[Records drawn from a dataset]
^^^^^^^^
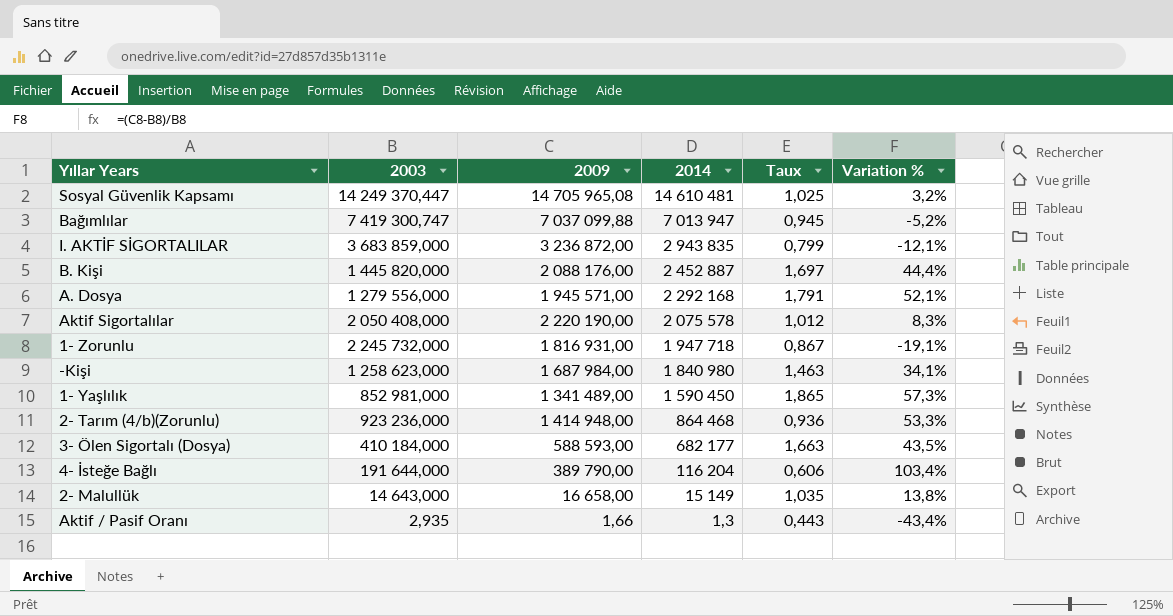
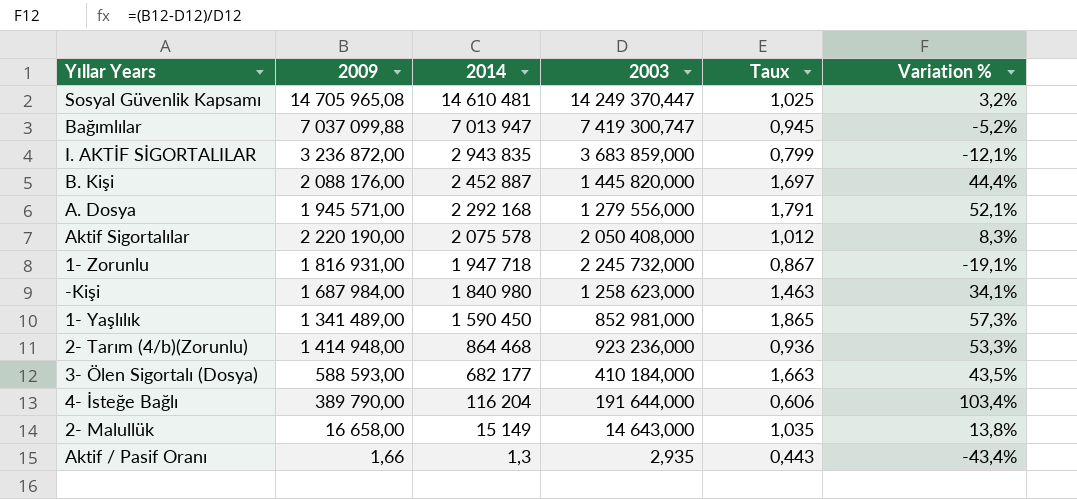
column 2003 | position: 2 -> 4

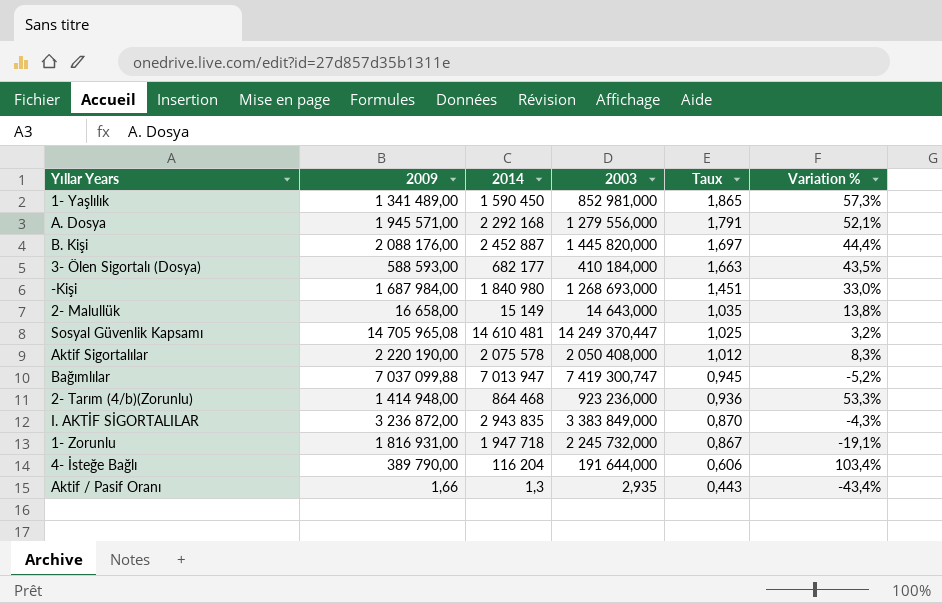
row order: 2014 descending -> Taux descending
-Kişi | 2003: 1 258 623,000 -> 1 268 693,000
-Kişi | Taux: 1,463 -> 1,451
-Kişi | Variation %: 34,1% -> 33,0%
I. AKTİF SİGORTALILAR | 2003: 3 683 859,000 -> 3 383 849,000
I. AKTİF SİGORTALILAR | Taux: 0,799 -> 0,870
I. AKTİF SİGORTALILAR | Variation %: -12,1% -> -4,3%

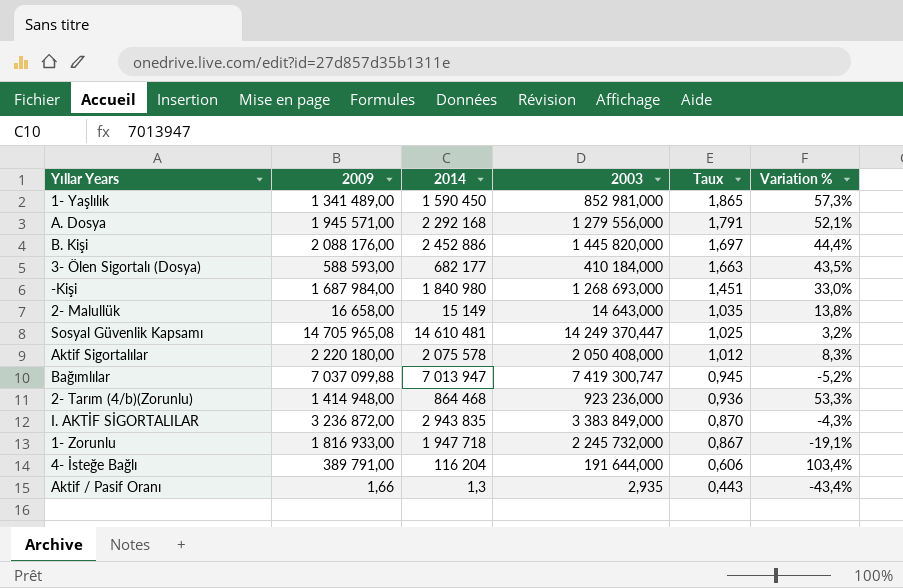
B. Kişi | 2014: 2 452 887 -> 2 452 886
Aktif Sigortalılar | 2009: 2 220 190,00 -> 2 220 180,00
1- Zorunlu | 2009: 1 816 931,00 -> 1 816 933,00
4- İsteğe Bağlı | 2009: 389 790,00 -> 389 791,00

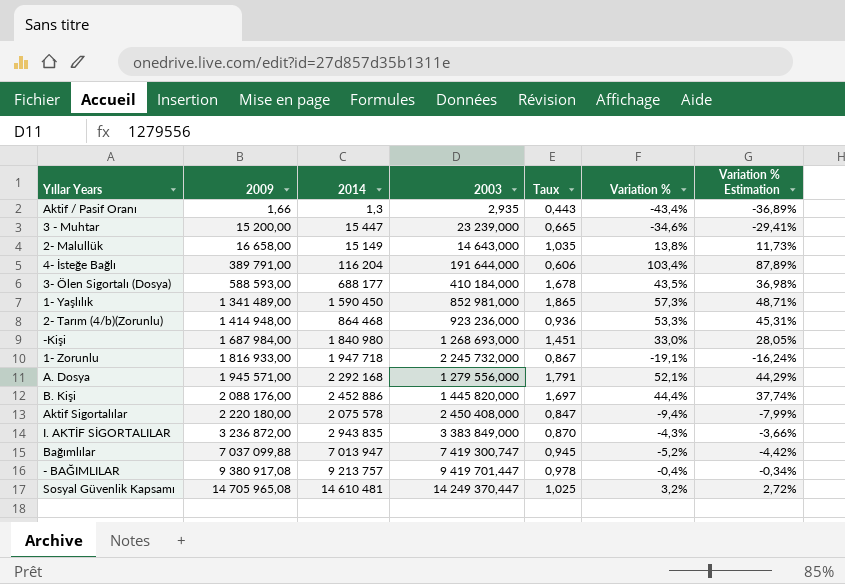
row order: Taux descending -> 2009 ascending
column Variation % Estimation | formula: none -> [Variation %] * 0,85
row 3 - Muhtar: none -> 15 200,00 | 15 447 | 23 239,000 | 0,665 | -34,6% | -29,41%
3- Ölen Sigortalı (Dosya) | 2014: 682 177 -> 688 177
3- Ölen Sigortalı (Dosya) | Taux: 1,663 -> 1,678
Aktif Sigortalılar | 2003: 2 050 408,000 -> 2 450 408,000
Aktif Sigortalılar | Taux: 1,012 -> 0,847
Aktif Sigortalılar | Variation %: 8,3% -> -9,4%
row - BAĞIMLILAR: none -> 9 380 917,08 | 9 213 757 | 9 419 701,447 | 0,978 | -0,4% | -0,34%

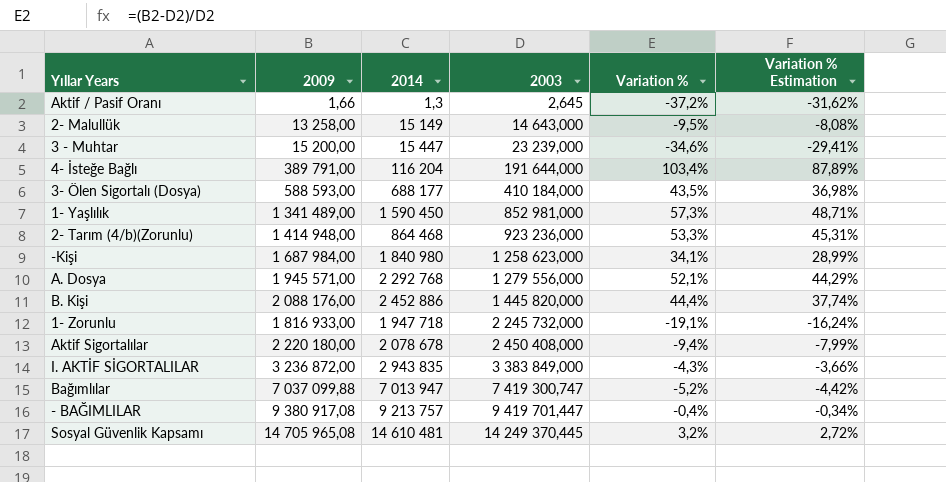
row order: 2009 ascending -> 2003 ascending
column Taux | formula: [2014] / [2003] -> none
Aktif / Pasif Oranı | 2003: 2,935 -> 2,645
Aktif / Pasif Oranı | Variation %: -43,4% -> -37,2%
Aktif / Pasif Oranı | Variation % Estimation: -36,89% -> -31,62%
2- Malullük | 2009: 16 658,00 -> 13 258,00
2- Malullük | Variation %: 13,8% -> -9,5%
2- Malullük | Variation % Estimation: 11,73% -> -8,08%
-Kişi | 2003: 1 268 693,000 -> 1 258 623,000
-Kişi | Variation %: 33,0% -> 34,1%
-Kişi | Variation % Estimation: 28,05% -> 28,99%
A. Dosya | 2014: 2 292 168 -> 2 292 768
Aktif Sigortalılar | 2014: 2 075 578 -> 2 078 678
Sosyal Güvenlik Kapsamı | 2003: 14 249 370,447 -> 14 249 370,445

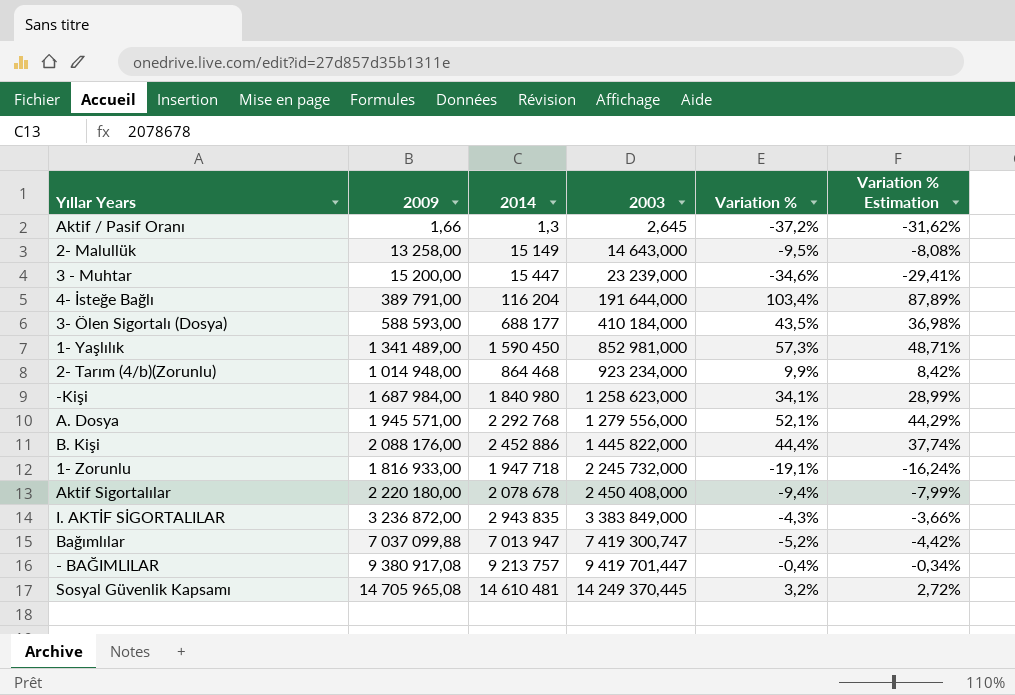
2- Tarım (4/b)(Zorunlu) | 2009: 1 414 948,00 -> 1 014 948,00
2- Tarım (4/b)(Zorunlu) | 2003: 923 236,000 -> 923 234,000
2- Tarım (4/b)(Zorunlu) | Variation %: 53,3% -> 9,9%
2- Tarım (4/b)(Zorunlu) | Variation % Estimation: 45,31% -> 8,42%
B. Kişi | 2003: 1 445 820,000 -> 1 445 822,000

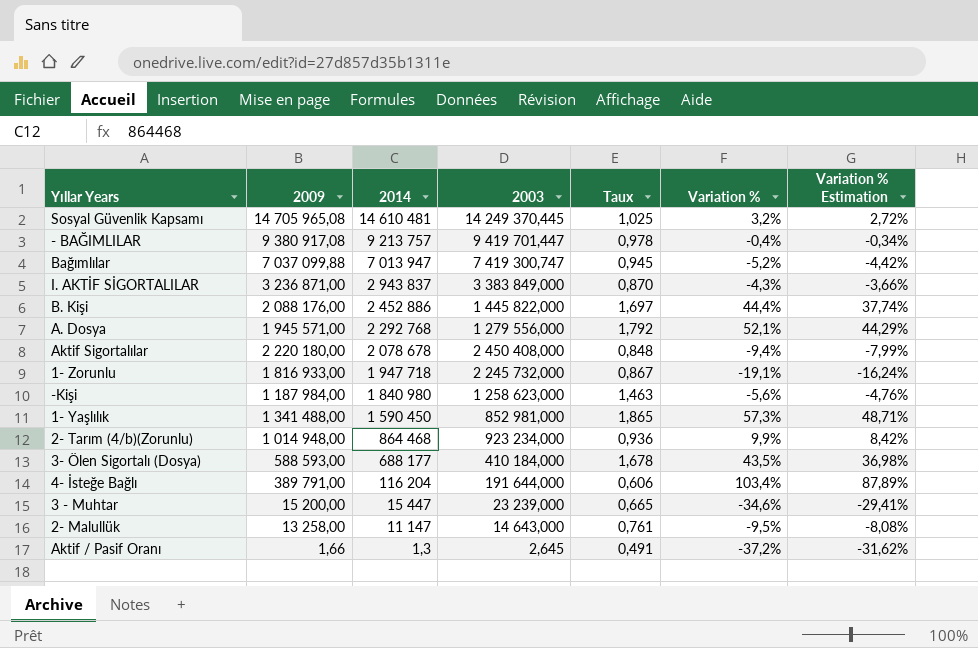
row order: 2003 ascending -> 2014 descending
column Taux | formula: none -> [2014] / [2003]
I. AKTİF SİGORTALILAR | 2009: 3 236 872,00 -> 3 236 871,00
I. AKTİF SİGORTALILAR | 2014: 2 943 835 -> 2 943 837
-Kişi | 2009: 1 687 984,00 -> 1 187 984,00
-Kişi | Variation %: 34,1% -> -5,6%
-Kişi | Variation % Estimation: 28,99% -> -4,76%
1- Yaşlılık | 2009: 1 341 489,00 -> 1 341 488,00
2- Malullük | 2014: 15 149 -> 11 147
^^^^^^^^
▸ **DESCRIPTION OF THE TASK**
Work through the records above. Copy every line with the string "column".

▸ **TASK OUTPUT**
column 2003 | position: 2 -> 4
column Variation % Estimation | formula: none -> [Variation %] * 0,85
column Taux | formula: [2014] / [2003] -> none
column Taux | formula: none -> [2014] / [2003]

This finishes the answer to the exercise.